Restricted free agents Brenton Cox and Arron Mosby complicate the math. Cox flashed serious juice after the Preston Smith trade in 2024, logging four sacks in seven games. A groin injury wrecked his 2025 campaign, dropping his pass-rush win rate from a stellar 17.0 percent down to 6.8 percent. Gutekunst needs to figure out which version of Cox is real before handing out a tender.
“It’s a bottom-line business. We know the standard in Green Bay. When you don’t hit the quarterback, everything else falls apart. We have to get home, period.”

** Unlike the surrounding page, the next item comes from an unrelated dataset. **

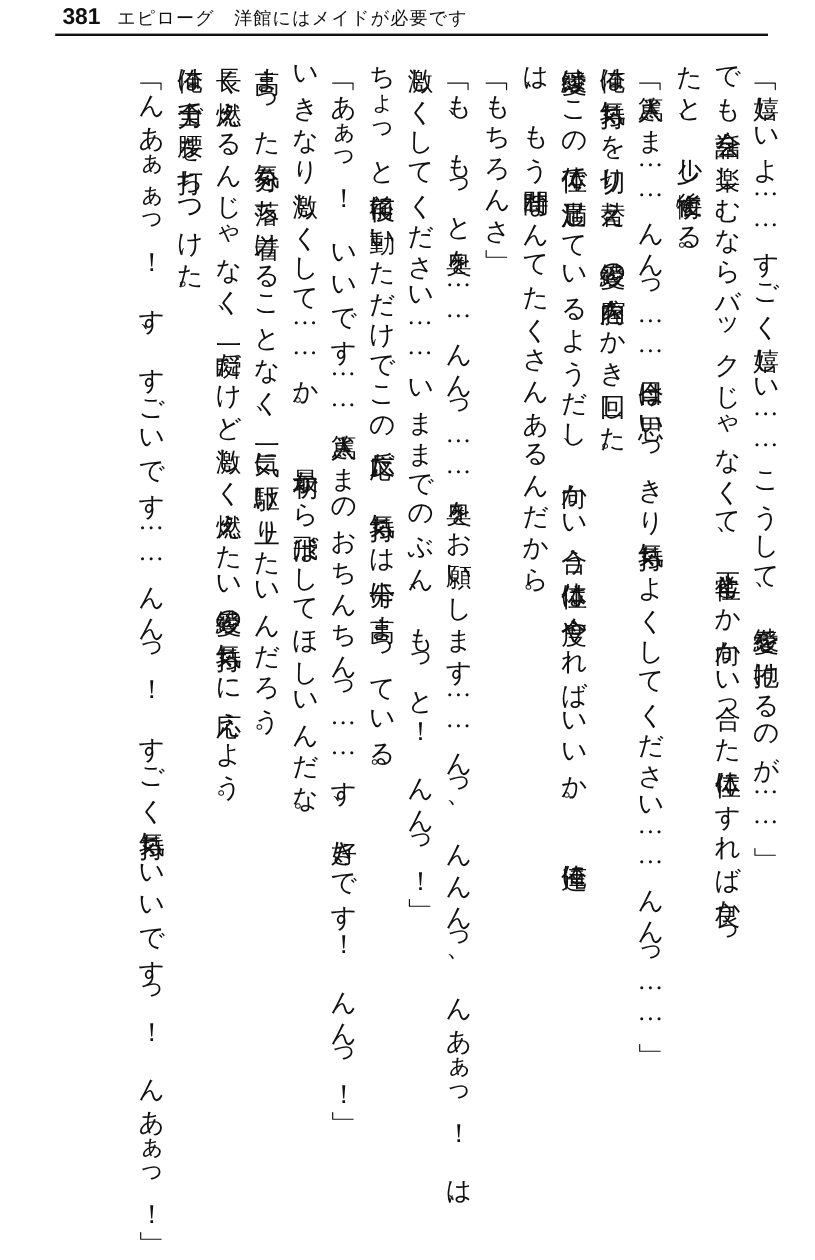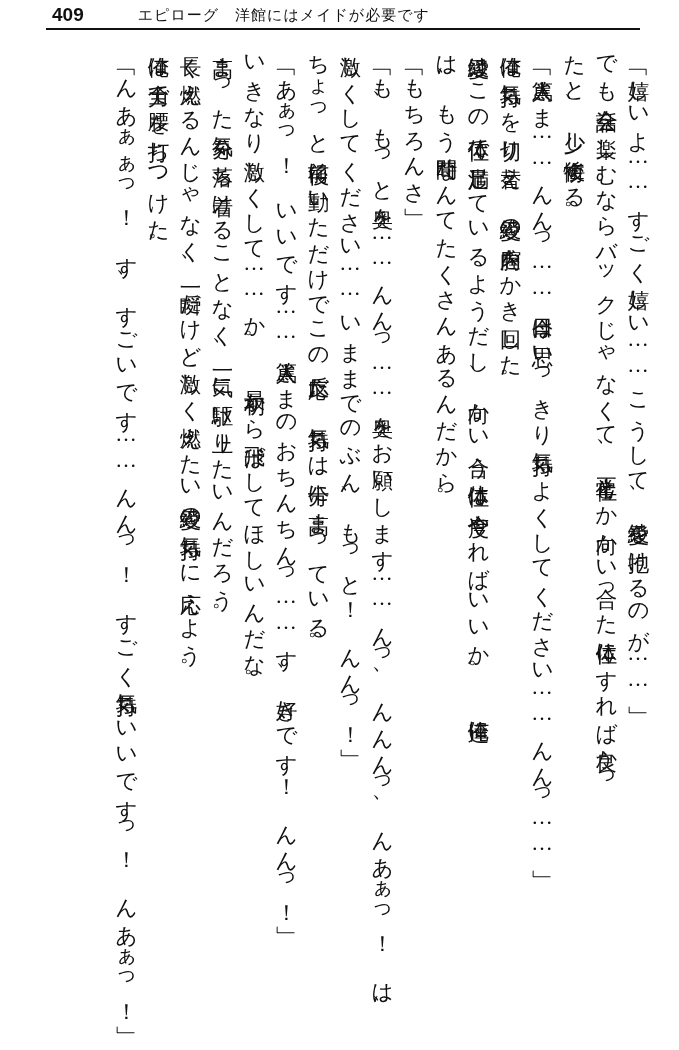"409" span.page-number { text: 409 -> 381 }
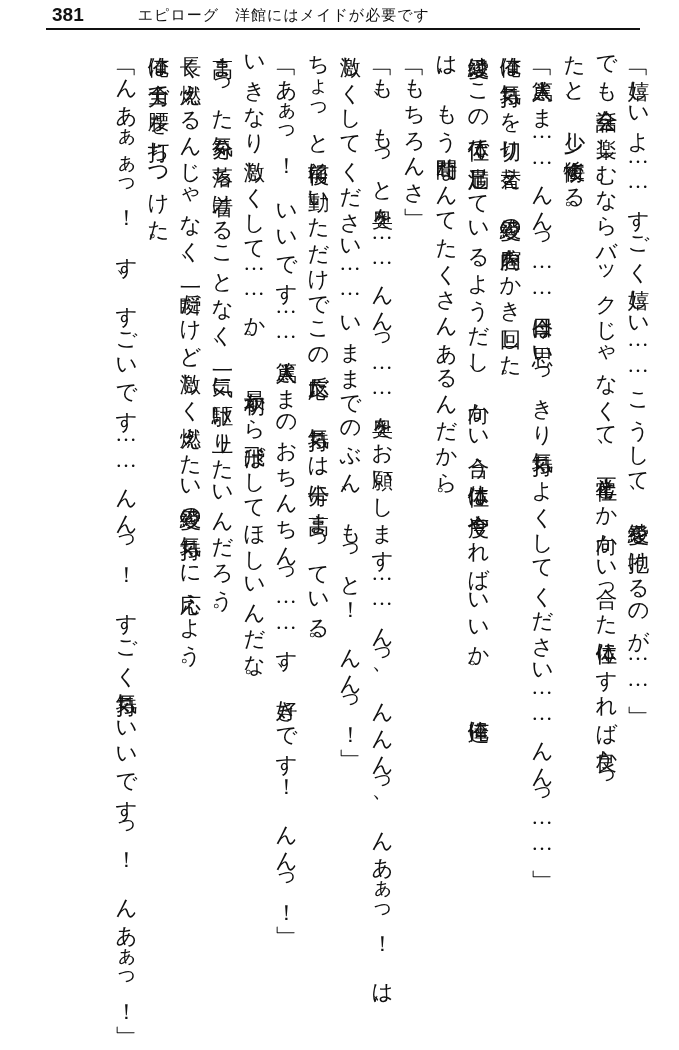"エピローグ 洋館にはメイドが必要です" .running-title { margin-left: 40px -> none }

— Rashan Gary, Packers Defensive End
If Green Bay moves on from Gary or needs a bridge veteran while Parsons completes his grueling nine-to-twelve-month rehab, the 2026 free-agent market offers intriguing, albeit aging, options. The Packers cannot afford a mega-deal, ruling out prime rushers like Trey Hendrickson.
The NFC North waits for no one. Detroit and Chicago are loading up in the trenches, and if Green Bay enters Week 1 with a defensive line led by an unproven Lukas Van Ness and Barryn Sorrell, opposing quarterbacks will pick them apart. Gutekunst’s handling of the Gary contract dictates the rest of the offseason. If he cuts or trades Gary post-June 1, the Packers save roughly $19.5 million—money that could immediately secure a veteran edge rusher and a run-stuffing defensive tackle. Expect Gutekunst to make a hard, unsentimental business decision before the league year opens.